The city is know as the “Mediterranean flower” owing to its beautiful architecture, history, and climate (2,800 hours of sunlight per year). So, it’s not surprising that over a million tourists pass through every year, though if you like your cities quiet you can always come in the winter when the city goes fairly quiet.
But for the rest of the year, from Spring to late October, the city is alive with music and people. You can enjoy the famous Dalmatian talent for music (and strong personalities) by spending your warm summer nights with a sea breeze in your hair and a traditional cappella song in your ears.
It’s also an absolute paradise for seafood lovers, whether you want to catch something fresh yourself or enjoy something lovingly prepared in a local restaurant. Just watch out, here the daily lunch menu is called a Marenda and sounding like a local is much appreciated.
For digital nomads in Split, there are three great options for coworking spaces complete with views of the sea, good coffee, and friendly environments. Check out Amosfera and CoCreative in particular.
While you’re there, check out:
- Diocletian’s Palace – as mentioned, the entire central part of Split has been built out of what was one the palace of the great Roman Emperor Diocletian. He loved his palace so much, he refused a call for him to return to being Emperor, instead proclaiming that he’d rather tend to his beautiful cabbages.
- Bacvice Beach – The most famous beach in Split is an easy walk from the center. Here you’ll find crystal clear adriatic waters and plenty of locals enjoying a game of Picigin, a Croatian specialty where one tries to keep a small ball from touching the water.
- Marjan – When you need to get out of the city and enjoy some greenery, this hill positioned on a peninsula outside Split is covered with beautiful old villas and pine forests. It’s perfect for a picnic or just some time to enjoy the views.
- The Ultra Europe Festival – July 15th-17th, this electronic music festival moves all over Croatia during late July bringing amazing beats from over 150 acts.

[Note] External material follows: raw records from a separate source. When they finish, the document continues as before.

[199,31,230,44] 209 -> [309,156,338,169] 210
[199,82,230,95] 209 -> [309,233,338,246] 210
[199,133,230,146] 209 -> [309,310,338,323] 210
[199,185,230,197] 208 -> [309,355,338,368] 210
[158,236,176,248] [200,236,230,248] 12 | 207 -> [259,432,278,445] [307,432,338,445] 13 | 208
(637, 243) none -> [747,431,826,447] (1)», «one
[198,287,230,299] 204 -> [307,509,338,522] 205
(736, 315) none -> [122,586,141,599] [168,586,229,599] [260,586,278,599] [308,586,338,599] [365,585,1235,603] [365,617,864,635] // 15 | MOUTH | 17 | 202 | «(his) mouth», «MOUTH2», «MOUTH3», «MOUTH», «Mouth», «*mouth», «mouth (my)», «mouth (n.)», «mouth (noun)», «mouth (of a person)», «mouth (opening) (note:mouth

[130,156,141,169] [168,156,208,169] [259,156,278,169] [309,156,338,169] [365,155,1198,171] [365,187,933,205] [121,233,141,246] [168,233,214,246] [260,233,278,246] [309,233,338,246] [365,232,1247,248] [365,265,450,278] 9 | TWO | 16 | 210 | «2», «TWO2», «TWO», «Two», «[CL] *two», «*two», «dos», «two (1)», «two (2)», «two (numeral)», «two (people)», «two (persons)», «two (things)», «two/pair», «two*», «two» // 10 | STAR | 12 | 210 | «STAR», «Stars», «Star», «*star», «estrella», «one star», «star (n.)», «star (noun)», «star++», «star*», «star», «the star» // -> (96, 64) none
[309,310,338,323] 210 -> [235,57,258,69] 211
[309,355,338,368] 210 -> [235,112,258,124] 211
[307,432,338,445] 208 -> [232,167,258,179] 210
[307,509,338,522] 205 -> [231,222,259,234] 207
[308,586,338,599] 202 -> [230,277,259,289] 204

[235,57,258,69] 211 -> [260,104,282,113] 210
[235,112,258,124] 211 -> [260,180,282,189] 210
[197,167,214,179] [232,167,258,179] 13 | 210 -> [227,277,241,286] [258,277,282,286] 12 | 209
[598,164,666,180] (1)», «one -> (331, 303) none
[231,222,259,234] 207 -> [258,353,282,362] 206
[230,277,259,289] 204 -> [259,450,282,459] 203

- A Hajduk Game – You can’t walk around Split without catching a glimpse of a sign proclaiming loyalty to Split’s local football club: Hajduk. Created in 1911 and named after the famous Balkan bandits from Ottoman times, this team’s fans and skill on the field are not to be missed.

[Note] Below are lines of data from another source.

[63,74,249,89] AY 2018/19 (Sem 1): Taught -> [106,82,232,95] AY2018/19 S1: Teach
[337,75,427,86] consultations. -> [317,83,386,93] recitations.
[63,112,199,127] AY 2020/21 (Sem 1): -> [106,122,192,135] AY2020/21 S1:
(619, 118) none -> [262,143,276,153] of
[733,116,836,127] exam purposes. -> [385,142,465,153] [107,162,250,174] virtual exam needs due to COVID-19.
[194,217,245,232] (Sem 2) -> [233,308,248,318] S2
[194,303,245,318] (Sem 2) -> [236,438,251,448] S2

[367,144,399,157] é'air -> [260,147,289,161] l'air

Being a Digital Nomad in Rijeka
Croatia’s biggest port is positioned just between Istria and the rest of the country with easy access to the islands, Zagreb, and other picturesque port towns like Opatija and Pula. Besides that, you’ll find many of the same benefits as Split, but at slightly lower costs.

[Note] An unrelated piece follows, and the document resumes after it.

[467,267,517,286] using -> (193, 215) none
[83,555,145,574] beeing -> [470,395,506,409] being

Rijeka is known for its liberal, open-minded atmosphere and alternative culture. Just about anyone can feel at home in its bars, nightclubs, and cultural centers. All of this makes it a fantastic place for a digital nomad searching for a place to express creativity without fear of judgement, to be embraced for thinking differently. This is because, much like many more famous European cities, what was a town defined by heavy industry has become a happening place.
Today, Rijeka’s waterfront is lined with boats, clubs, restaurants, and bars. It’s that classic look and feel of a mediterranean city you would expect. That includes its authenticity. Rijeka is only just becoming known as a tourist destination and as such the city feels like it’s far too busy being itself to be too concerned with selling cheap souvenirs or building English pubs everywhere. It’s, as a famous Croatian tourist campaign once proclaimed, “the mediterranean as it once was.”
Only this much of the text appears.